** Data **
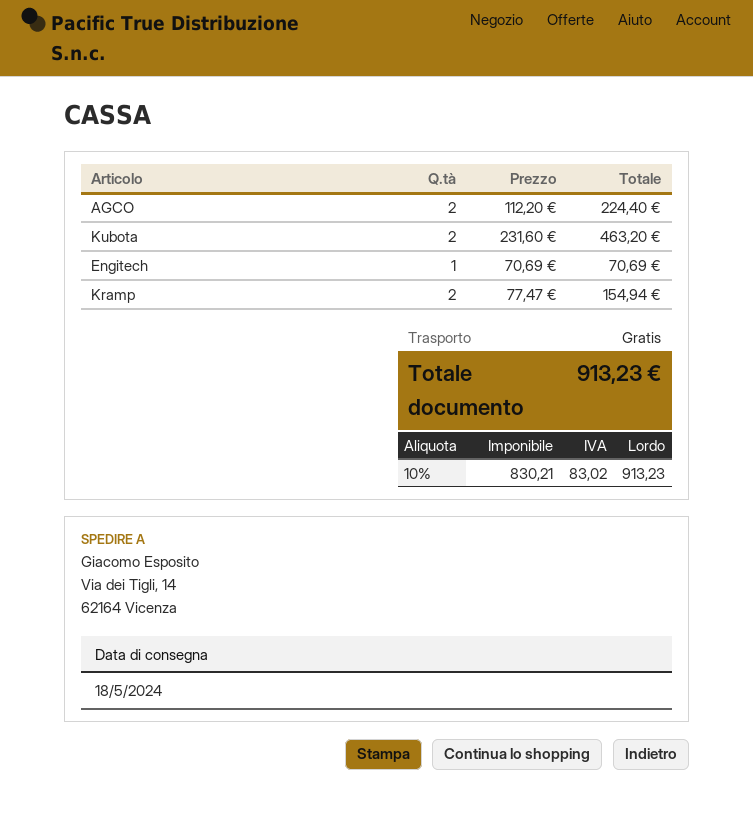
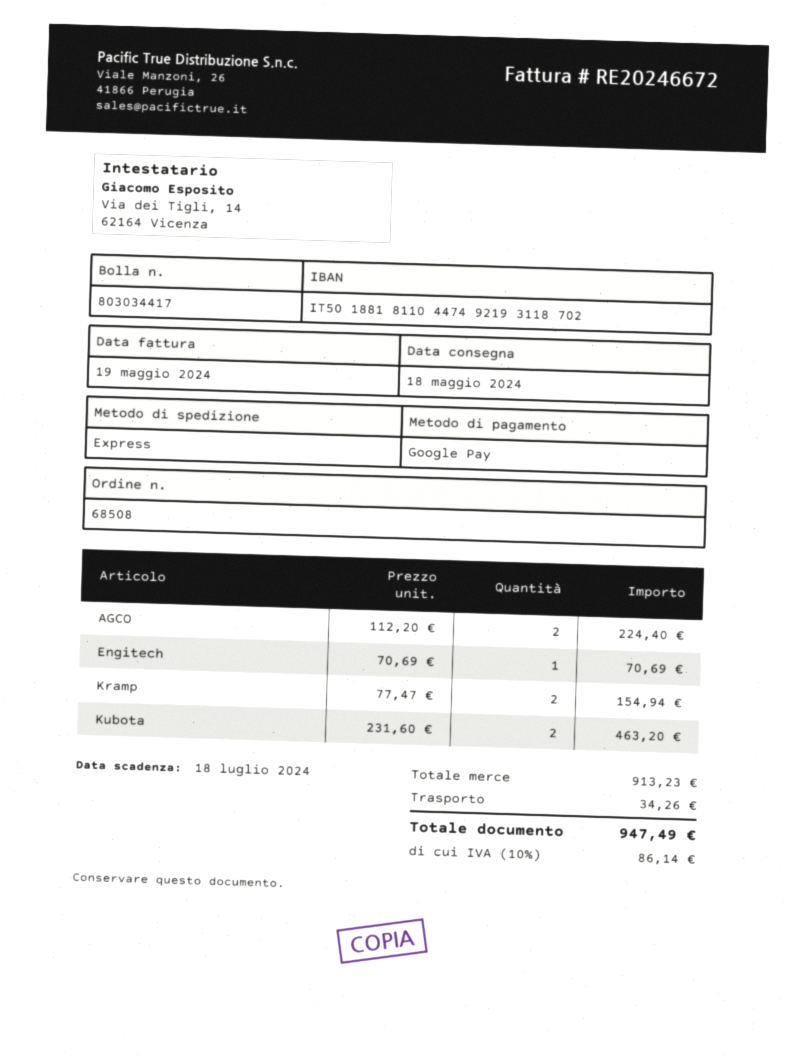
shipping: 0.00 -> 34.26
tax: 10% = 83.02 -> 10% = 86.14
total: 913.23 -> 947.49

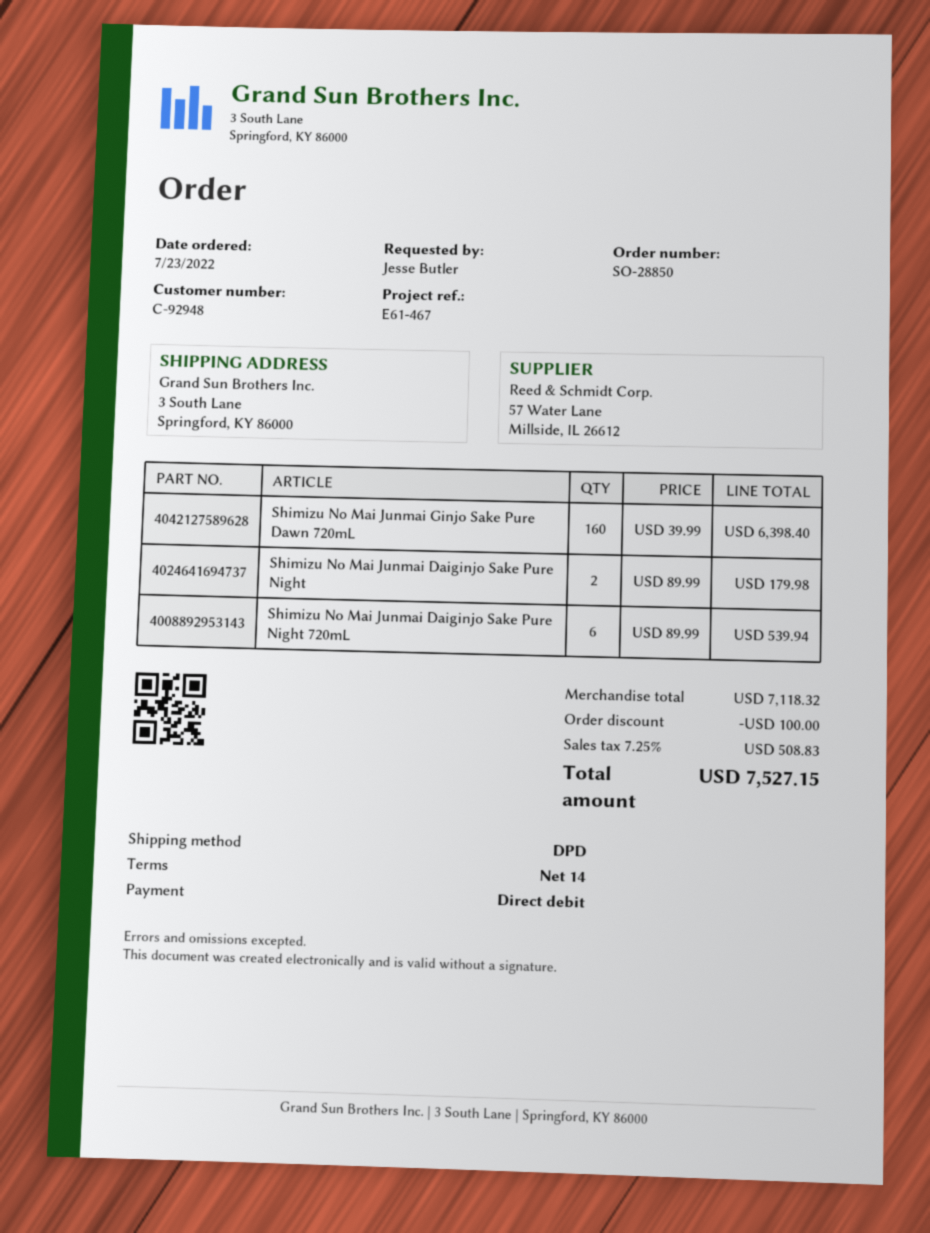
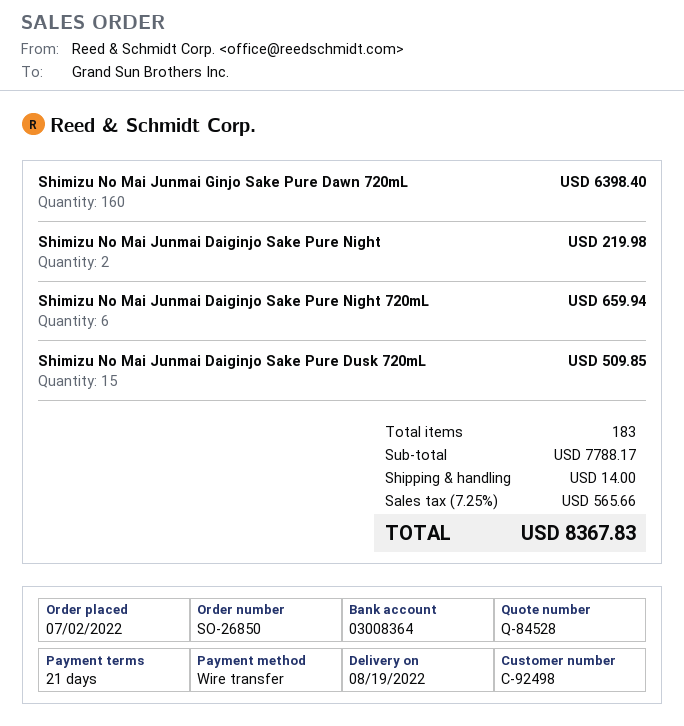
order number: SO-28850 -> SO-26850
order date: 2022-07-23 -> 2022-07-02
payment terms: 14 days -> 21 days
customer number: C-92948 -> C-92498
payment method: direct debit -> bank transfer
Shimizu No Mai Junmai Daiginjo Sake Pure Night: 2 for 179.98 -> 2 for 219.98
Shimizu No Mai Junmai Daiginjo Sake Pure Night 720mL: 6 for 539.94 -> 6 for 659.94
Shimizu No Mai Junmai Daiginjo Sake Pure Dusk 720mL: none -> 15 for 509.85
subtotal: 7118.32 -> 7788.17
discount: 100.00 -> none
shipping: none -> 14.00
tax: 7.25% = 508.83 -> 7.25% = 565.66
total: 7527.15 -> 8367.83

** What you need to do **
Any pictures should be dropped; transcribe the rest of the records above exactly.

** Task response **
shipping: 0.00 -> 34.26
tax: 10% = 83.02 -> 10% = 86.14
total: 913.23 -> 947.49

order number: SO-28850 -> SO-26850
order date: 2022-07-23 -> 2022-07-02
payment terms: 14 days -> 21 days
customer number: C-92948 -> C-92498
payment method: direct debit -> bank transfer
Shimizu No Mai Junmai Daiginjo Sake Pure Night: 2 for 179.98 -> 2 for 219.98
Shimizu No Mai Junmai Daiginjo Sake Pure Night 720mL: 6 for 539.94 -> 6 for 659.94
Shimizu No Mai Junmai Daiginjo Sake Pure Dusk 720mL: none -> 15 for 509.85
subtotal: 7118.32 -> 7788.17
discount: 100.00 -> none
shipping: none -> 14.00
tax: 7.25% = 508.83 -> 7.25% = 565.66
total: 7527.15 -> 8367.83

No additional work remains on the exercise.